Japan's clearest chances of the first half came in the 35th minute, first when Mina Tanaka broke free from Lindsey Horan in the box but failed to get a shot off target, and then a minute later on a counter-attack that ended with Miyabi Moriya sending her volley over the bar.

This was precisely the kind of game Hayes had warned about, one that tested the U.S. women’s team’s new identity to its very foundations. For years, the Americans had faced low blocks, from talented and inferior teams alike, with a palpable sense of frustration and impatience, often kicking balls forward.

Hayes, who had faced plenty of disciplined defensive opponents in her previous 12 years at Chelsea, has preached restraint. The U.S. women's team was patient to a fault at times Saturday, settling for lateral passes at speeds too slow to get Japan out of shape.

U.S. women's national team center back Naomi Girma made 105 passes in the first half alone, more than any other player in an entire World Cup or Olympic qualifying match since 2011, when Opta began measuring.
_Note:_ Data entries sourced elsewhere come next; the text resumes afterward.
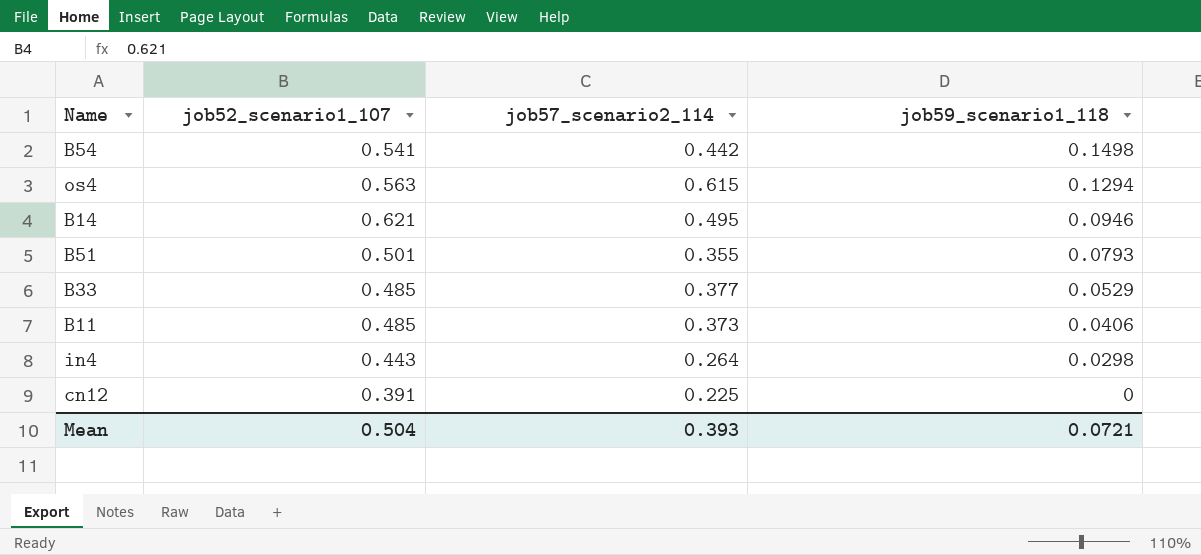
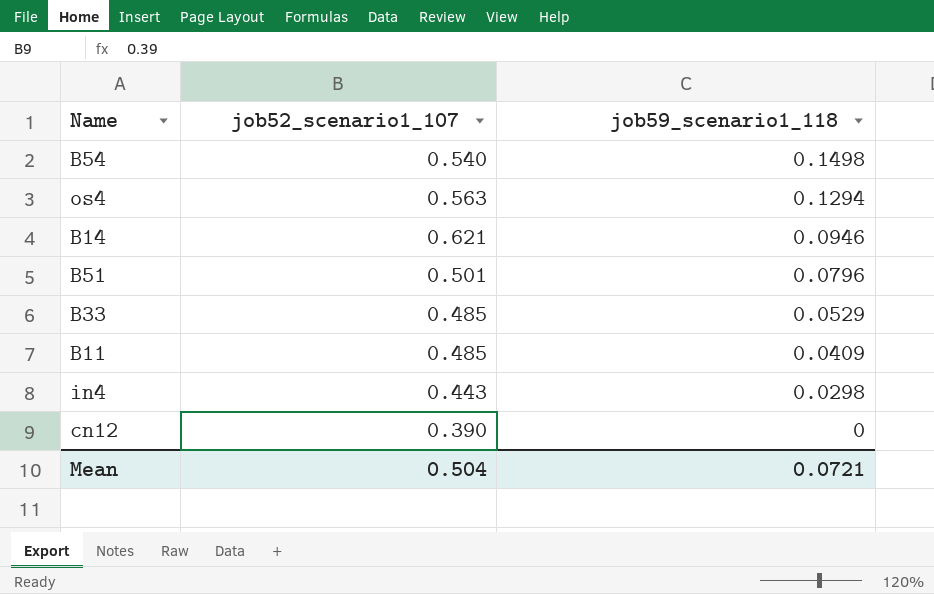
column job57_scenario2_114 | position: 3 -> none
B54 | job52_scenario1_107: 0.541 -> 0.540
B51 | job59_scenario1_118: 0.0793 -> 0.0796
B11 | job59_scenario1_118: 0.0406 -> 0.0409
cn12 | job52_scenario1_107: 0.391 -> 0.390

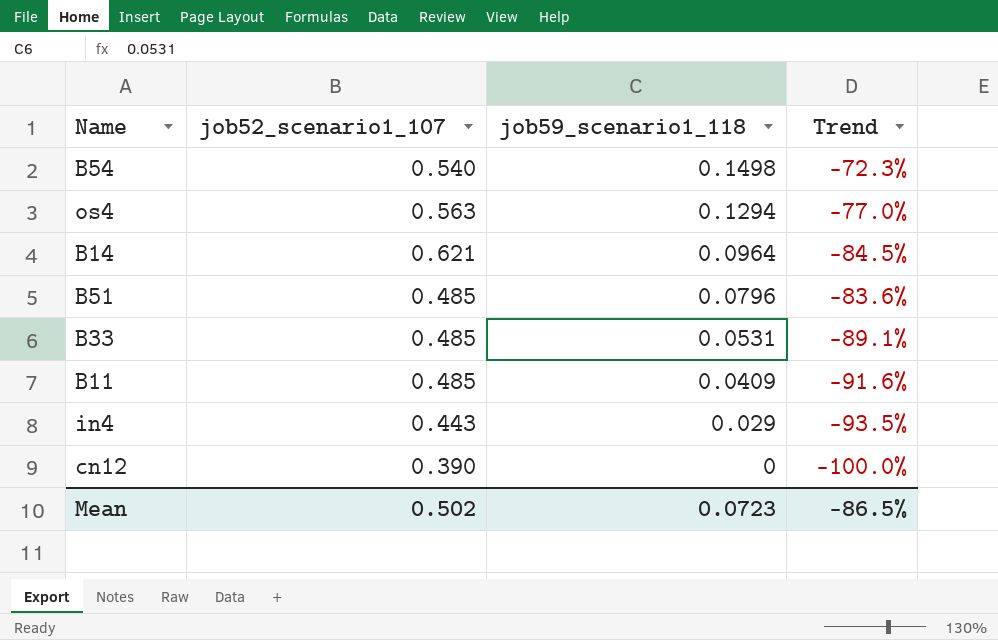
column Trend | formula: none -> ([job59_scenario1_118] - [job52_scenario1_107]) / [job52_scenario1_107]
B14 | job59_scenario1_118: 0.0946 -> 0.0964
B51 | job52_scenario1_107: 0.501 -> 0.485
B33 | job59_scenario1_118: 0.0529 -> 0.0531
in4 | job59_scenario1_118: 0.0298 -> 0.029
Mean | job52_scenario1_107: 0.504 -> 0.502
Mean | job59_scenario1_118: 0.0721 -> 0.0723

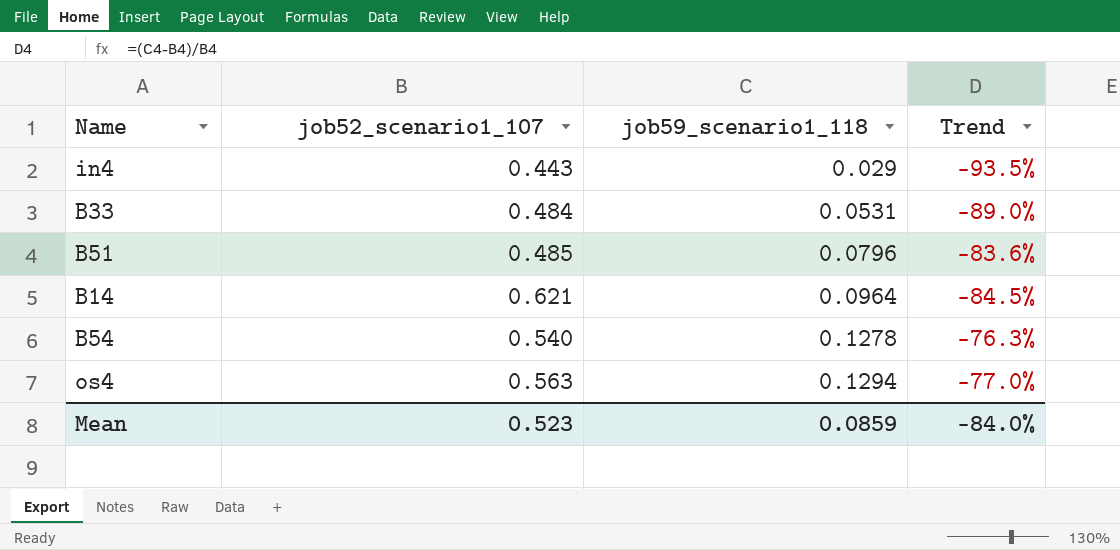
row order: job59_scenario1_118 descending -> job59_scenario1_118 ascending
row B11: 0.485 | 0.0409 | -91.6% -> none
row cn12: 0.390 | 0 | -100.0% -> none
B33 | job52_scenario1_107: 0.485 -> 0.484
B33 | Trend: -89.1% -> -89.0%
B54 | job59_scenario1_118: 0.1498 -> 0.1278
B54 | Trend: -72.3% -> -76.3%
Mean | job52_scenario1_107: 0.502 -> 0.523
Mean | job59_scenario1_118: 0.0723 -> 0.0859
Mean | Trend: -86.5% -> -84.0%

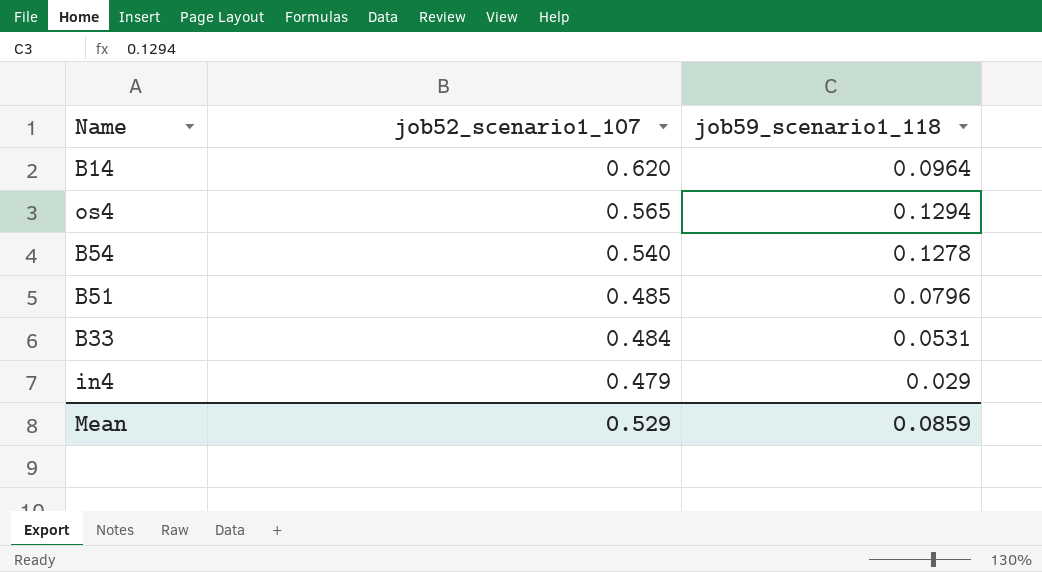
row order: job59_scenario1_118 ascending -> job52_scenario1_107 descending
column Trend | formula: ([job59_scenario1_118] - [job52_scenario1_107]) / [job52_scenario1_107] -> none
B14 | job52_scenario1_107: 0.621 -> 0.620
os4 | job52_scenario1_107: 0.563 -> 0.565
in4 | job52_scenario1_107: 0.443 -> 0.479
Mean | job52_scenario1_107: 0.523 -> 0.529

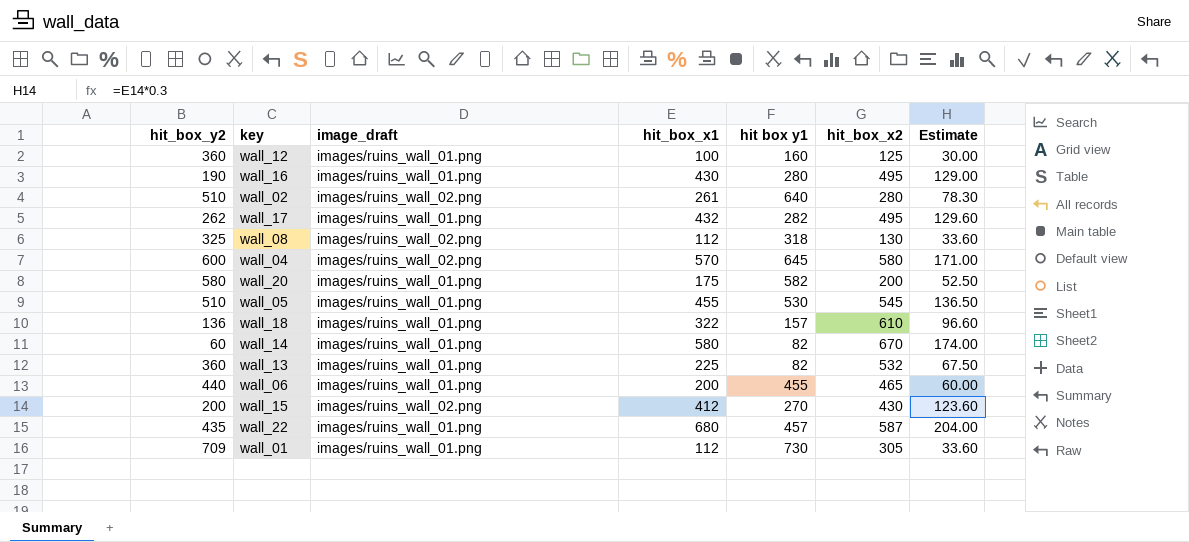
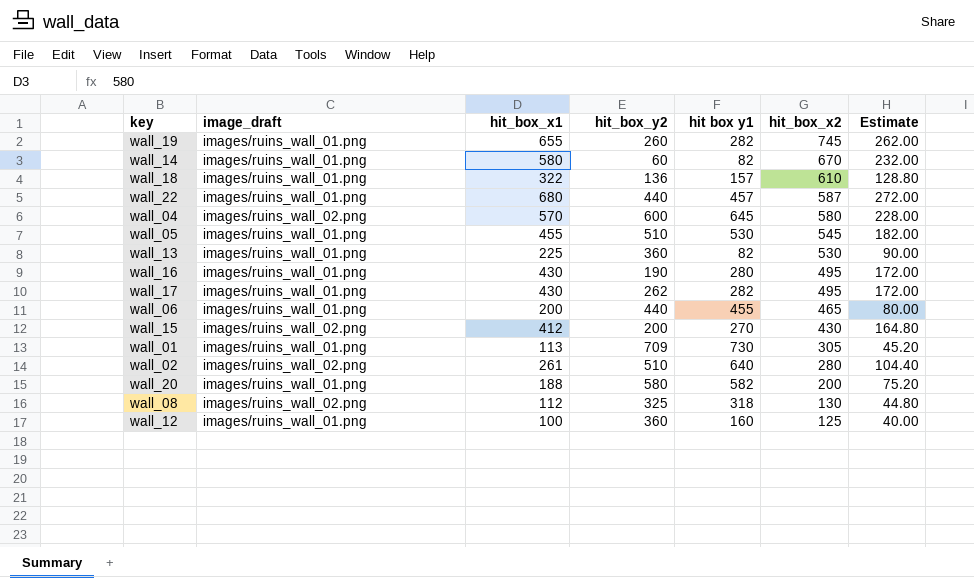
row order: none -> hit_box_x2 descending
column hit_box_y2 | position: 1 -> 4
column Estimate | formula: [hit_box_x1] * 0.3 -> [hit_box_x1] * 0.4
row wall_19: none -> images/ruins_wall_01.png | 655 | 260 | 282 | 745 | 262.00
wall_22 | hit_box_y2: 435 -> 440
wall_13 | hit_box_x2: 532 -> 530
wall_17 | hit_box_x1: 432 -> 430
wall_01 | hit_box_x1: 112 -> 113
wall_20 | hit_box_x1: 175 -> 188

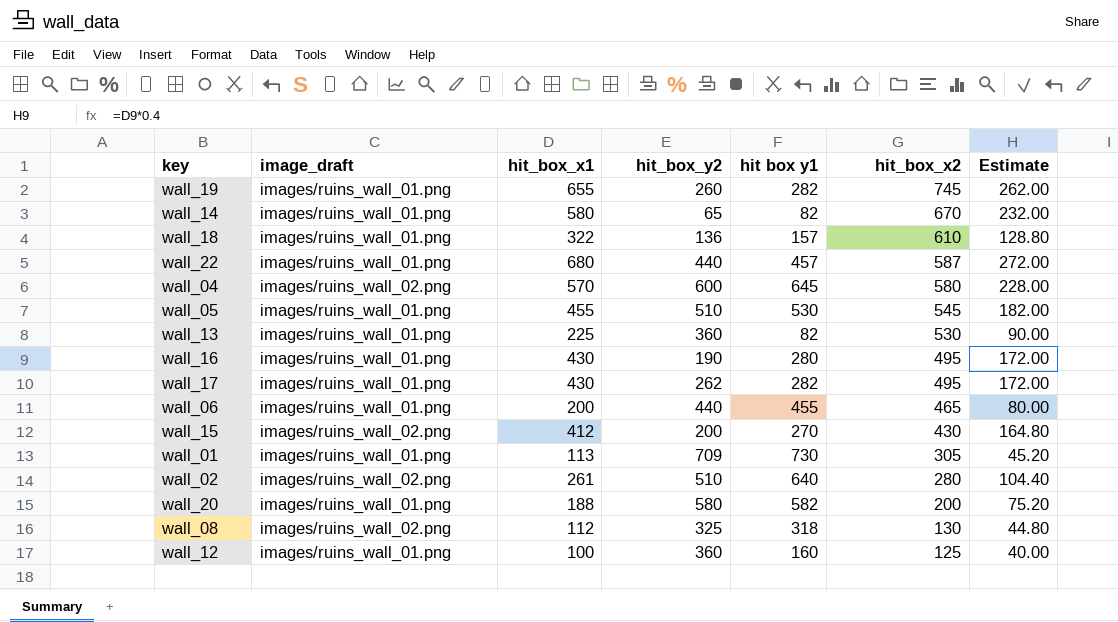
wall_14 | hit_box_y2: 60 -> 65

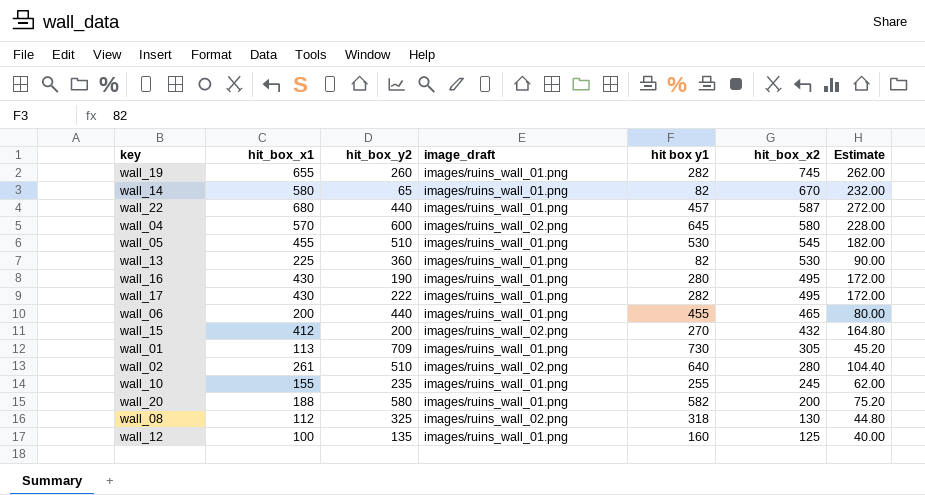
column image_draft | position: 2 -> 4
row wall_18: images/ruins_wall_01.png | 322 | 136 | 157 | 610 | 128.80 -> none
wall_17 | hit_box_y2: 262 -> 222
wall_15 | hit_box_x2: 430 -> 432
row wall_10: none -> 155 | 235 | images/ruins_wall_01.png | 255 | 245 | 62.00
wall_12 | hit_box_y2: 360 -> 135

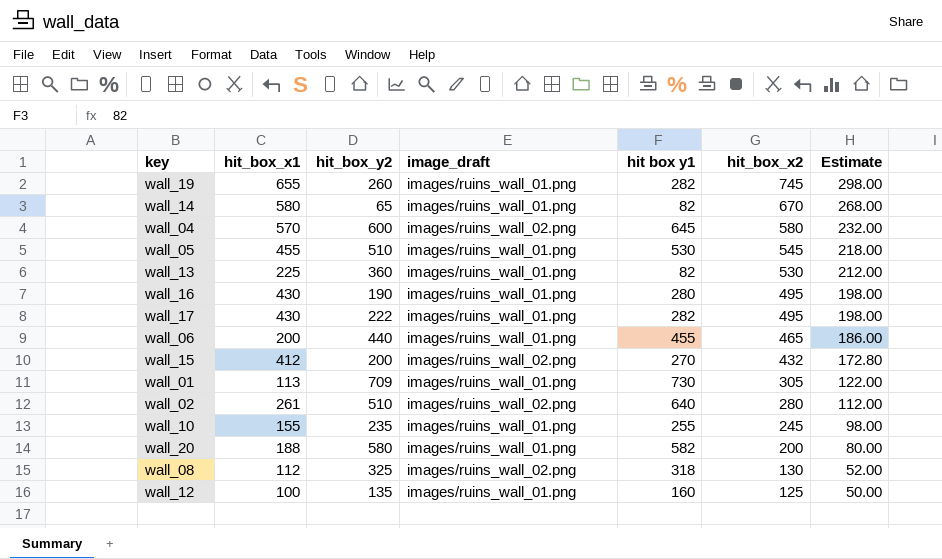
column Estimate | formula: [hit_box_x1] * 0.4 -> [hit_box_x2] * 0.4
row wall_22: 680 | 440 | images/ruins_wall_01.png | 457 | 587 | 272.00 -> none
On Saturday, everything Hayes and her players had said they would do came true. Still, it took a moment of brilliance from Rodman to secure a result and prevent the game from going to a penalty shootout.

Rodman has been the USWNT’s most reliable attacking player, contributing a goal or assist in all four Olympic matches (a first for the USWNT since 2012, according to Opta) and continuing her streak as the only player to appear in every single match for the team since the start of 2023.

Her goal Saturday made her the youngest U.S. women's national team player to score in an Olympic qualifying match since 20-year-old Lindsay Tarpley scored in the 2004 gold medal match.

The challenge now ahead is also eerily similar to the one that loomed after Wednesday’s final whistle: What are the implications of the U.S. women’s team’s sparse rotation heading into the semifinals against Germany (a team the Americans beat 4-1 in the group stage) or old foe Canada? Some of Saturday’s sluggish state of play and heavy touches could certainly be attributed to the U.S. women’s players’ heavy legs.

Coffey will return from suspension, while Davidson's health remains an unknown. Jaedyn Shaw was part of the match-day roster (which was down to 17 players due to Coffey's suspension) on Saturday for the first time in this tournament and could offer fresh, creative legs in the semifinal.

Those concerns are for Sunday, as Hayes surely told her players and anyone else who would listen after the game. One game at a time has been Hayes' message, and the U.S. women's team is now playing for a medal, which was always the benchmark to reach before these Games for a team in transition.

The team struggled through Saturday's quarterfinals, but in a unique way. As tame as it may have looked at times, it was also the progress the Americans were looking for.